Cerrahi girişim sonucu gelişen peritoneal yapışıklıkların önlenmesinde kalsiyum kanal blokerleri, vitamin E ve piroksikam'ın etkisi / Mehmet Yiğit.
Özet
Ondokuz Mayıs Üniversitesi Tıp Fakültesi Cerrahi Araştırma Merkezinde ağırlıkları 165-240 gr. arasında değişen 40 Sprague-Dawley cinsi rat üzerinde yapılan bu çalışmada cerrahi girişim sonucu gelişen peritoneal yapışıklıkların oluşumu üzerine Kalsiyum Kanal Blokerleri, Vitamin E ve bir NSAİ drog olan Piroksikam'ın etkileri araştırıldı. Denekler sadece intraperitoneal saline solüsyonu uygulanan kontrol grubu, intraperitoneal kalsiyum kanalblokerleri verilen tedavi grubu (150mg/kg), intramuskuler vitamin E verilen tedavi grubu (300 IU/kg) ve intraperitoneal piroksikam verilen tedavi grubu (60 mg/kg) olmak üzere 4 gruba ayrıldı. Tüm ratlara verilen tedavi programları tek doz olarak uygulandı. Tüm deneklerde DeneyselPeritonit oluşturmak için çekumda standart seroza hasarı oluşturuldu.

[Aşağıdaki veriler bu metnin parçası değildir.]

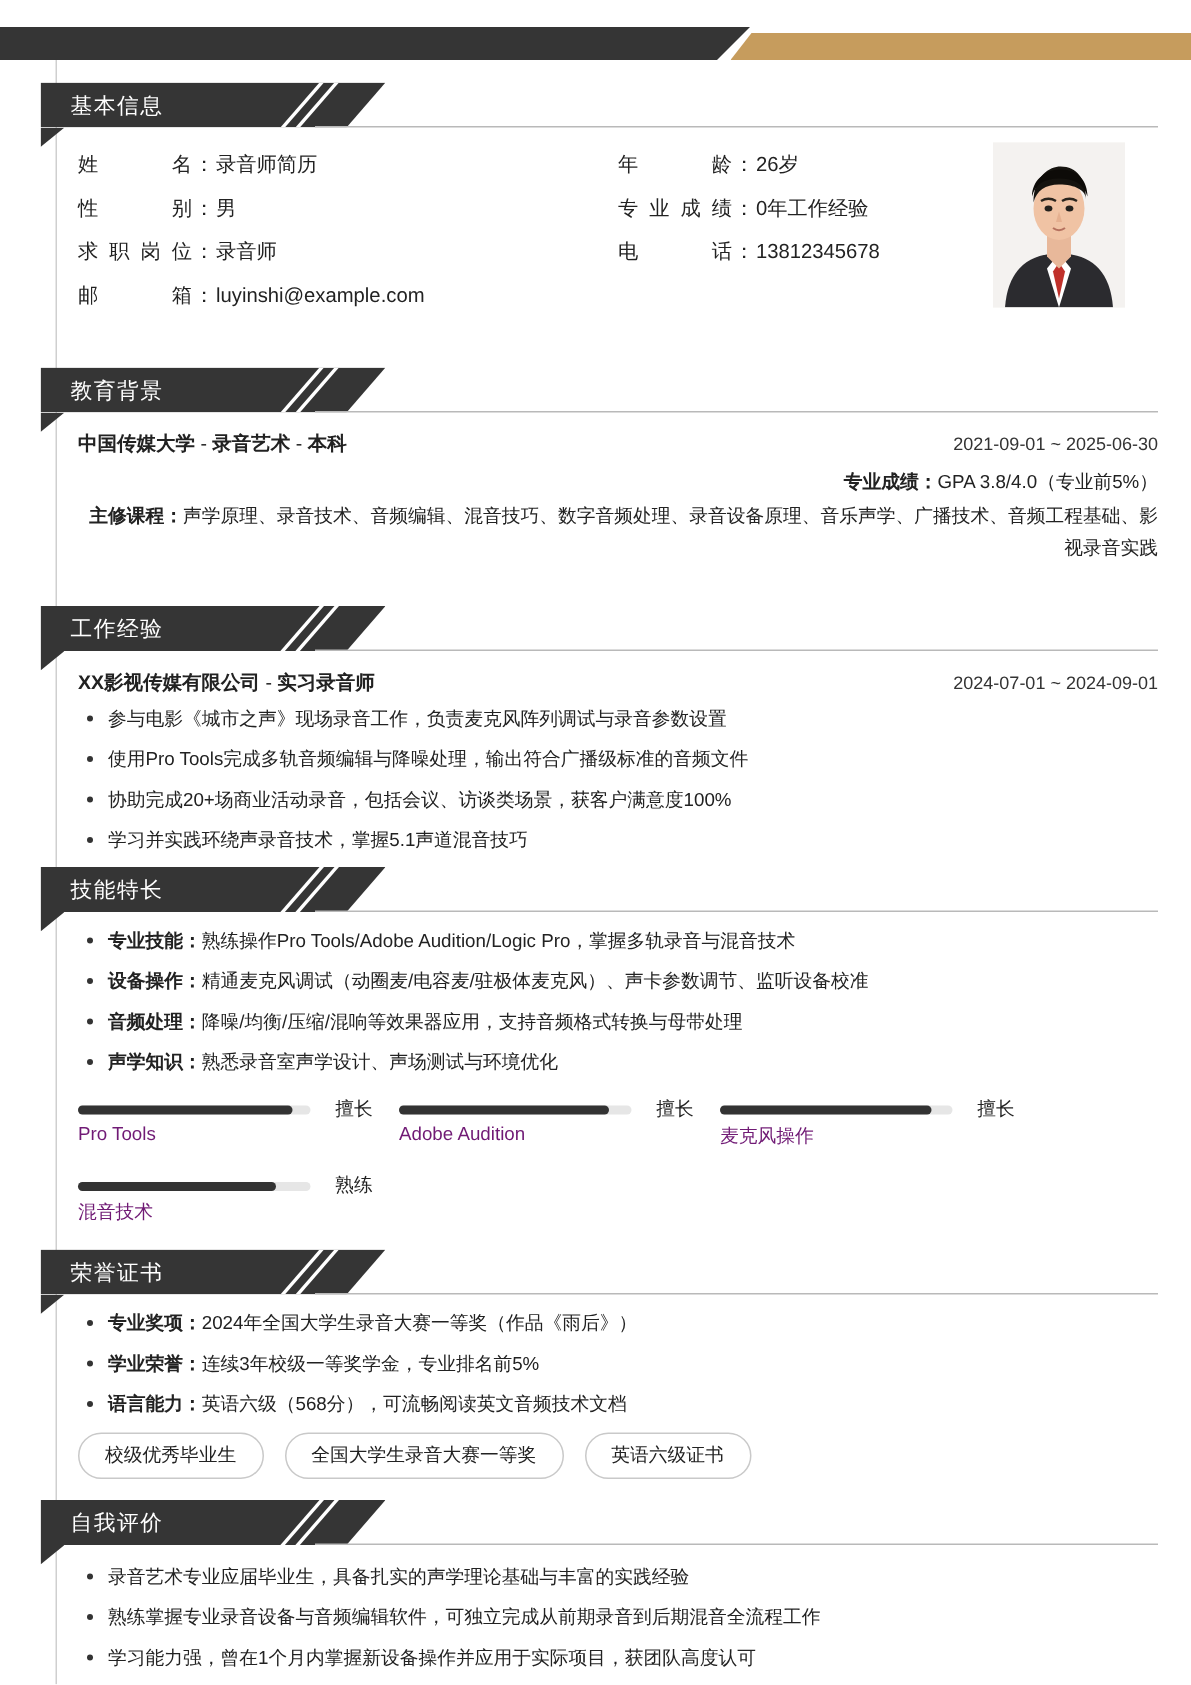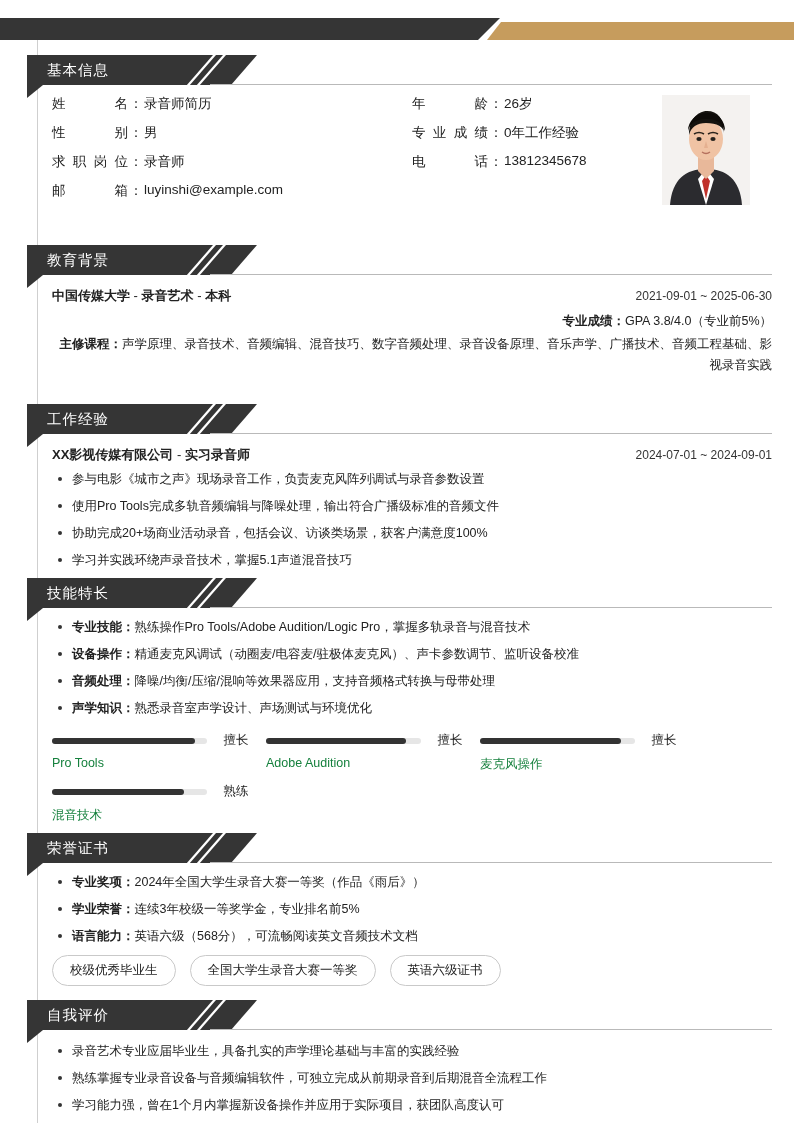"姓名" .info-row { align-items: flex-start -> center }
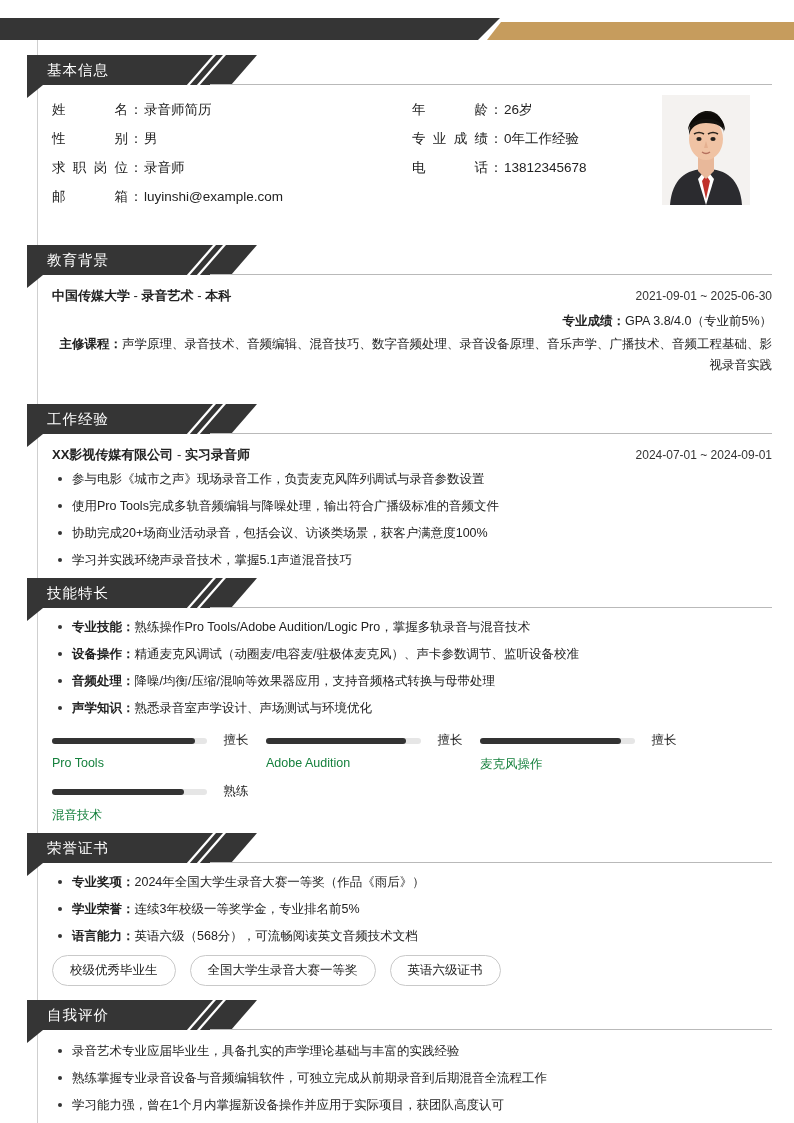"Pro Tools" .bar-name { color: #15803d -> #701a75; margin-top: 7px -> none }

Ratlar 14 gün süreyle (2 hafta) izlendi. 14. gün sonunda tüm ratlar aşırı eter inhalasyonu yoluyla sakrifiye edilerek relaparatomi gerçekleştirildi. İnsizyon hattındaki yapışıklıklar dikkate alınmaksızın karın içi yapışıklıklarının yoğunluğu Siegler ve arkadaşlarının (35) önerdiği kriterlere göre evrelendirildi. Sonuçlar yapışıklıkların sıklığı, derecesi, ortalama yapışıklık skoru ve ortalama yapışıklık uzunluğuna göre değerlendirildi. Peritoneal yapışıklıkları engelleme açısından; kontrol grubu ile kalsiyum kanal blokeri ve vitamin E uygulanan gruplar arasında istatistiksel olarak ileri derecede anlamlı fark bulunduğu (p küçüktür 0.001), ancak vitamin E grubu ile kalsiyum kanal blokerleri verilen grup arasında peritoneal yapışıklıkları önlemek yönünden istatistiksel olarak anlamlı fark bulunamadığı görüldü (p büyüktür 0.05). Sonuç olarak yapmış olduğumuz bu deneysel çalışmada peritonit modelinde gelişebilecek karın içi yapışıklıkları üzerine kalsiyum kanal blokerleri ve vitamin E'nin etkili olduğu, piroksikamın etkisinin plasebodan farksız olduğu ortaya konulmuştur. Elde edilen sonuçlar gelecekte yapılacak olan klinik araştırmalar için olumlu ve ümit verici değerler olarak düşünülmelidir.